How to stay alert to fake QR code scams

Older Australians are being urged to take extra care when using QR codes, as scammers increasingly exploit the everyday technology to steal personal and financial information.

The square black-and-white patterns used for quick access to websites, payments and services have become a routine part of daily life. From parking meters and café menus to public transport updates, many people now scan codes multiple times a week, often while in a hurry.

But that convenience is also what makes them attractive to criminals.

First developed in 1994 by Japanese company Denso Wave for tracking automotive parts, QR codes are now widely used because they are easy to create and can be scanned instantly using a smartphone camera.

However, unlike a web link, a QR code does not show where it will lead until after it has been scanned. Once activated, it can open a website, prompt a payment, check a user into a location, or even connect a device to a wireless network.

According to CQ University Head of Technology, Meena Jha, that’s what makes it so useful, but also potentially risky.

“Malicious QR codes can redirect users to fake websites or prompt them to download harmful content,” Jha said.

She added that scammers are relying on the familiarity of QR codes to catch people off guard.

“QR codes are so familiar and widespread, we tend to trust them without question. That’s exactly what scammers rely on.”

One growing threat is known as “quishing” – short for QR phishing. Traditional phishing scams typically arrive via email or text message and attempt to trick people into clicking malicious links. In quishing scams, those links are replaced with QR codes.

“Scammers now include QR codes in emails or text messages instead of clickable links,” Jha added. “When scanned, the code directs users to fake login pages or payment sites.”

Because the destination is hidden, these messages can appear more legitimate and may even slip past some email security filters.

Another risk involves malicious downloads.

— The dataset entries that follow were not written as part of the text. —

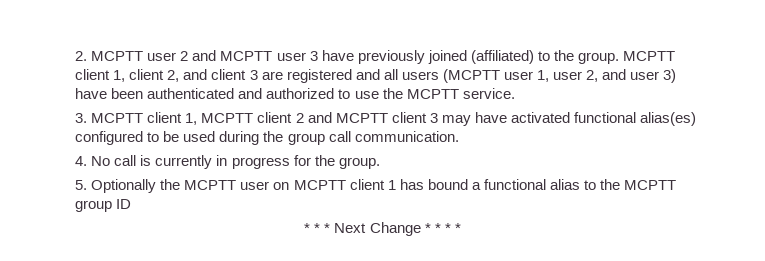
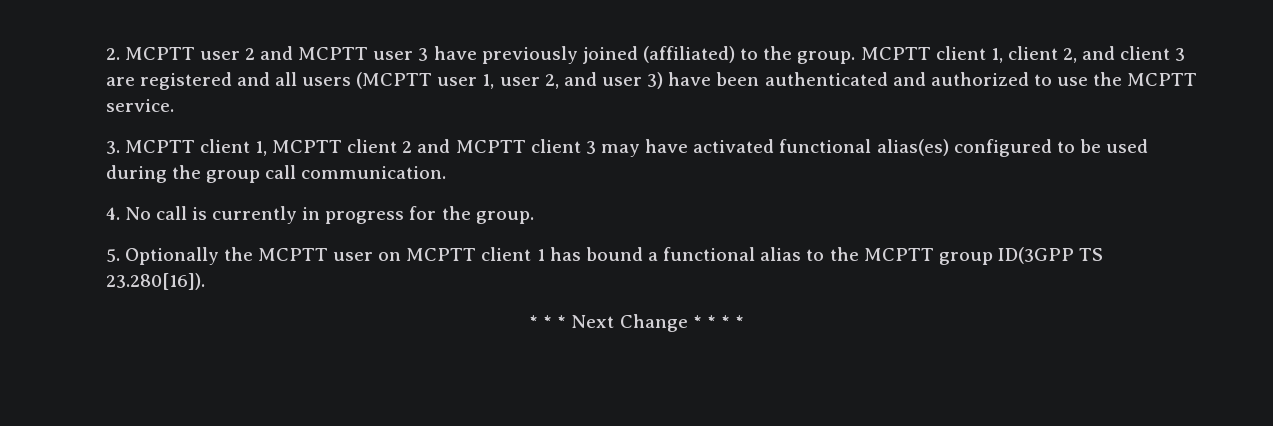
- 5. Optionally the MCPTT user on MCPTT client 1 has bound a functional alias to the MCPTT group ID
+ 5. Optionally the MCPTT user on MCPTT client 1 has bound a functional alias to the MCPTT group ID(3GPP TS 23.280[16]).

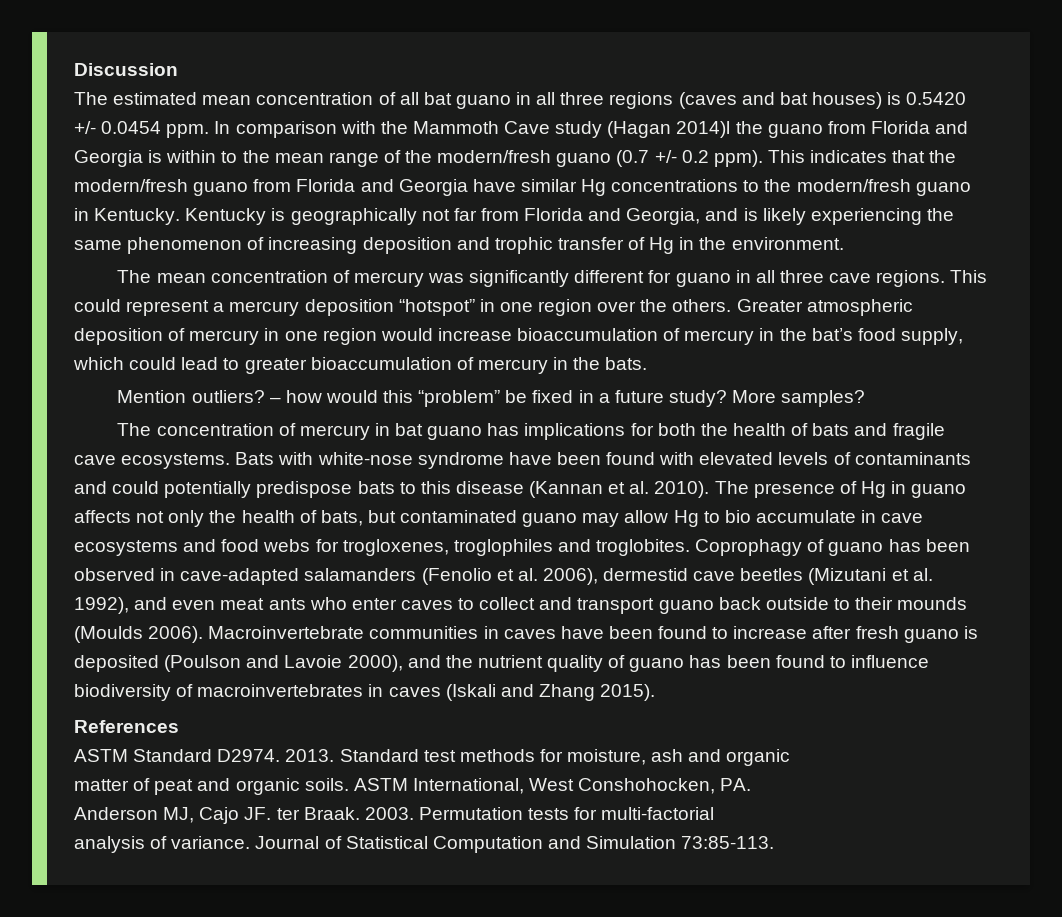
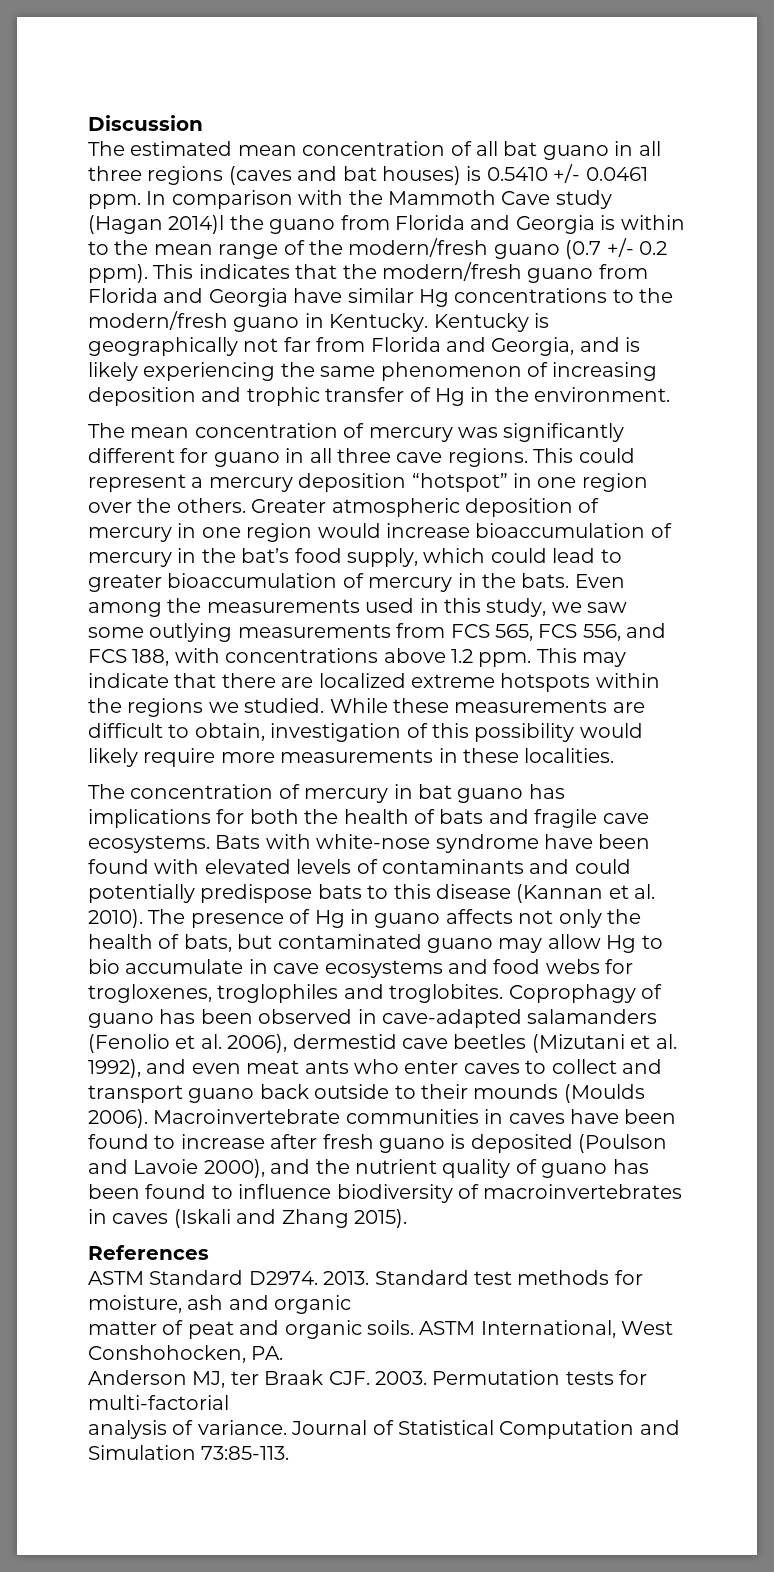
- The estimated mean concentration of all bat guano in all three regions (caves and bat houses) is 0.5420 +/- 0.0454 ppm.
+ The estimated mean concentration of all bat guano in all three regions (caves and bat houses) is 0.5410 +/- 0.0461 ppm.
- Greater atmospheric deposition of mercury in one region would increase bioaccumulation of mercury in the bat’s food supply, which could lead to greater bioaccumulation of mercury in the bats.
- Mention outliers? – how would this “problem” be fixed in a future study? More samples?
+ Greater atmospheric deposition of mercury in one region would increase bioaccumulation of mercury in the bat’s food supply, which could lead to greater bioaccumulation of mercury in the bats. Even among the measurements used in this study, we saw some outlying measurements from FCS 565, FCS 556, and FCS 188, with concentrations above 1.2 ppm. This may indicate that there are localized extreme hotspots within the regions we studied. While these measurements are difficult to obtain, investigation of this possibility would likely require more measurements in these localities.
- Anderson MJ, Cajo JF. ter Braak. 2003.
+ Anderson MJ, ter Braak CJF. 2003.

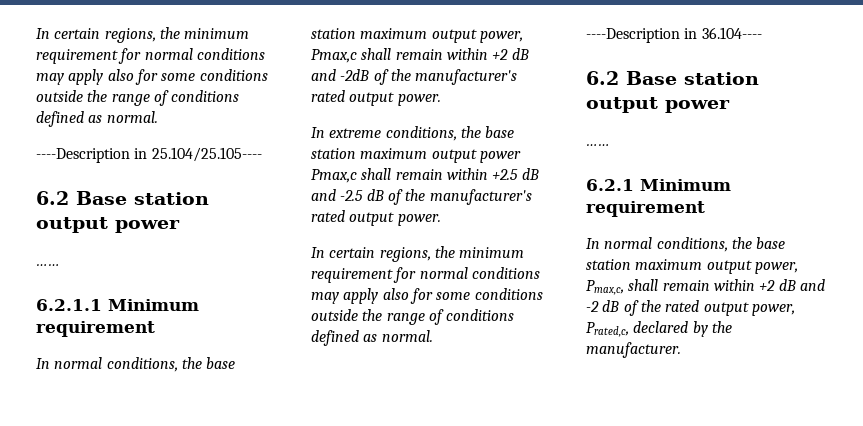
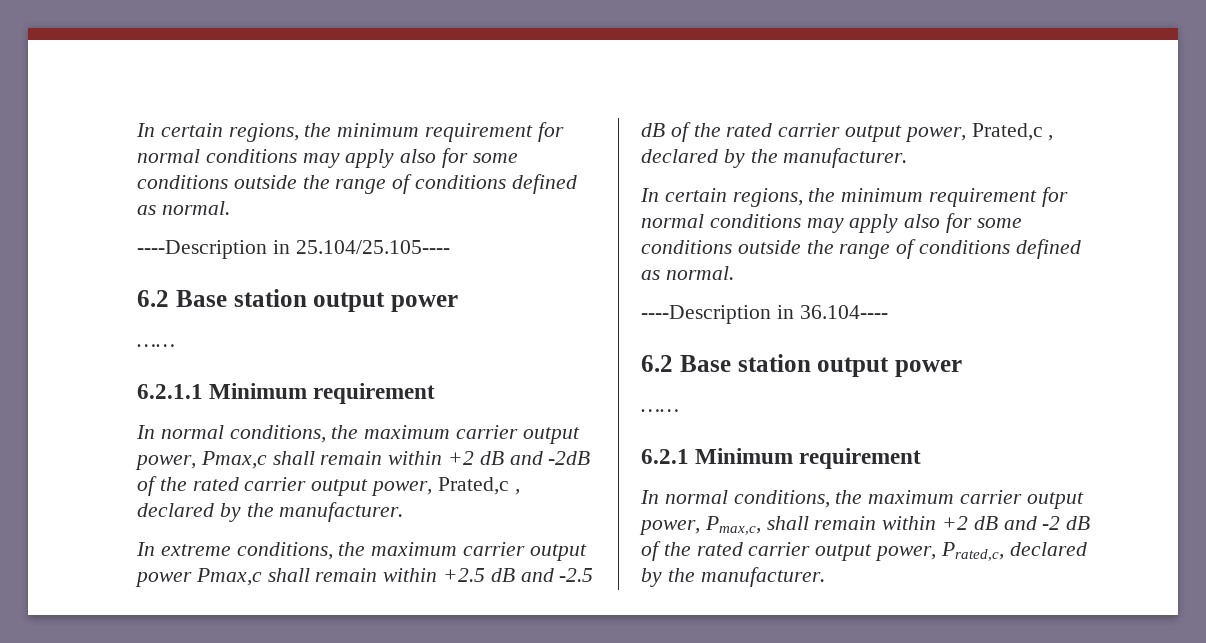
- In normal conditions, the base station maximum output power, Pmax,c shall remain within +2 dB and -2dB of the manufacturer's rated output power.
+ In normal conditions, the maximum carrier output power, Pmax,c shall remain within +2 dB and -2dB of the rated carrier output power, Prated,c , declared by the manufacturer.
- In extreme conditions, the base station maximum output power Pmax,c shall remain within +2.5 dB and -2.5 dB of the manufacturer's rated output power.
+ In extreme conditions, the maximum carrier output power Pmax,c shall remain within +2.5 dB and -2.5 dB of the rated carrier output power, Prated,c , declared by the manufacturer.
- In normal conditions, the base station maximum output power, Pmax,c, shall remain within +2 dB and -2 dB of the rated output power, Prated,c, declared by the manufacturer.
+ In normal conditions, the maximum carrier output power, Pmax,c, shall remain within +2 dB and -2 dB of the rated carrier output power, Prated,c, declared by the manufacturer.

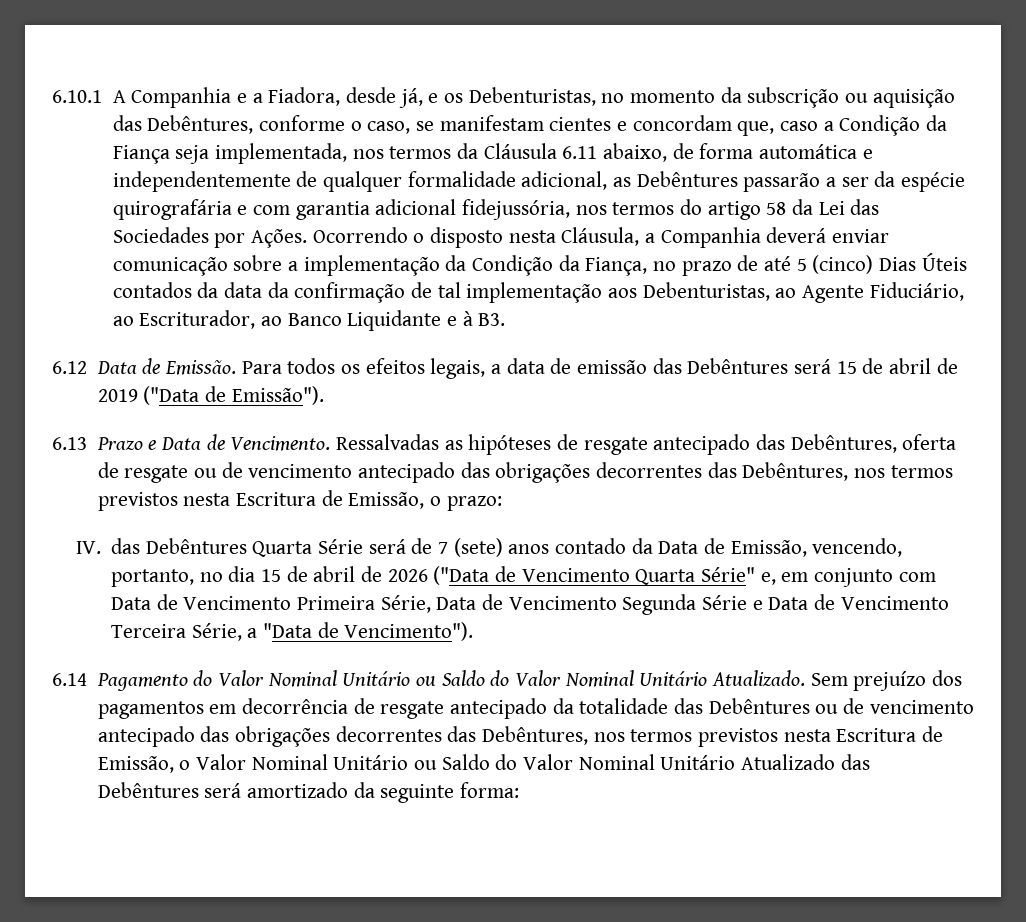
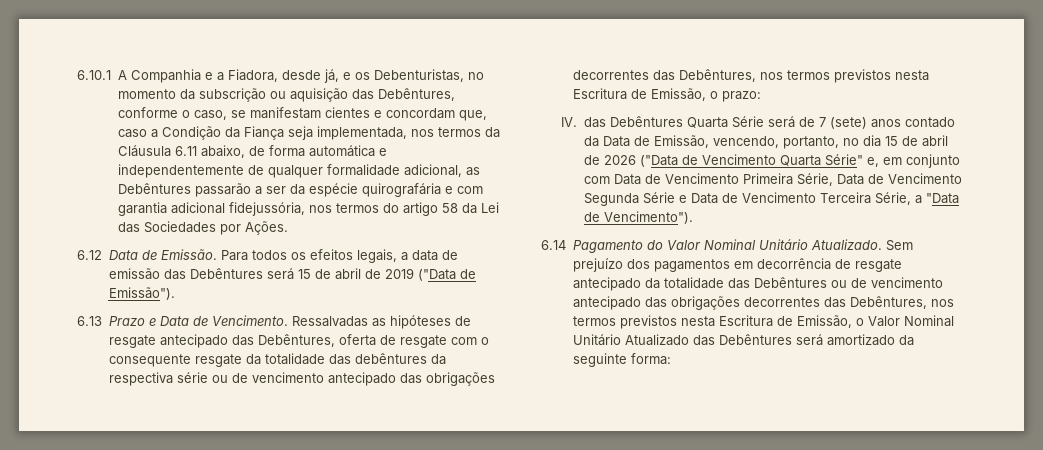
- Ocorrendo o disposto nesta Cláusula, a Companhia deverá enviar comunicação sobre a implementação da Condição da Fiança, no prazo de até 5 (cinco) Dias Úteis contados da data da confirmação de tal implementação aos Debenturistas, ao Agente Fiduciário, ao Escriturador, ao Banco Liquidante e à B3.
- Ressalvadas as hipóteses de resgate antecipado das Debêntures, oferta de resgate ou de vencimento antecipado das obrigações decorrentes das Debêntures, nos termos previstos nesta Escritura de Emissão, o prazo:
+ Ressalvadas as hipóteses de resgate antecipado das Debêntures, oferta de resgate com o consequente resgate da totalidade das debêntures da respectiva série ou de vencimento antecipado das obrigações decorrentes das Debêntures, nos termos previstos nesta Escritura de Emissão, o prazo:
- 6.14 Pagamento do Valor Nominal Unitário ou Saldo do Valor Nominal Unitário Atualizado.
+ 6.14 Pagamento do Valor Nominal Unitário Atualizado.
- Sem prejuízo dos pagamentos em decorrência de resgate antecipado da totalidade das Debêntures ou de vencimento antecipado das obrigações decorrentes das Debêntures, nos termos previstos nesta Escritura de Emissão, o Valor Nominal Unitário ou Saldo do Valor Nominal Unitário Atualizado das Debêntures será amortizado da seguinte forma:
+ Sem prejuízo dos pagamentos em decorrência de resgate antecipado da totalidade das Debêntures ou de vencimento antecipado das obrigações decorrentes das Debêntures, nos termos previstos nesta Escritura de Emissão, o Valor Nominal Unitário Atualizado das Debêntures será amortizado da seguinte forma:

Some QR codes trigger the download of an app or file that may contain malware, potentially giving attackers access to a user’s device, personal data or online accounts.

Physical tampering is also a concern. Authorities have reported cases of scammers placing fake QR code stickers over legitimate ones in public places, such as parking meters.

When drivers scan the code, they are taken to a fake payment page and asked to enter their card details. Similar tactics have been used on posters, flyers and signage in busy areas.

Even codes that appear genuine may not be safe. Some redirect users through multiple web pages before landing on a convincing but fraudulent site, making it harder to detect suspicious activity.

Experts say older Australians, who may be less familiar with newer scam techniques, should be particularly cautious, but not alarmed.

“The good news is you don’t need to stop using QR codes,” Jha said. “You just need to use them more carefully.”

Simple precautions can significantly reduce the risk of falling victim. Users are advised to treat QR codes like unknown links and avoid scanning them unless they are confident of the source.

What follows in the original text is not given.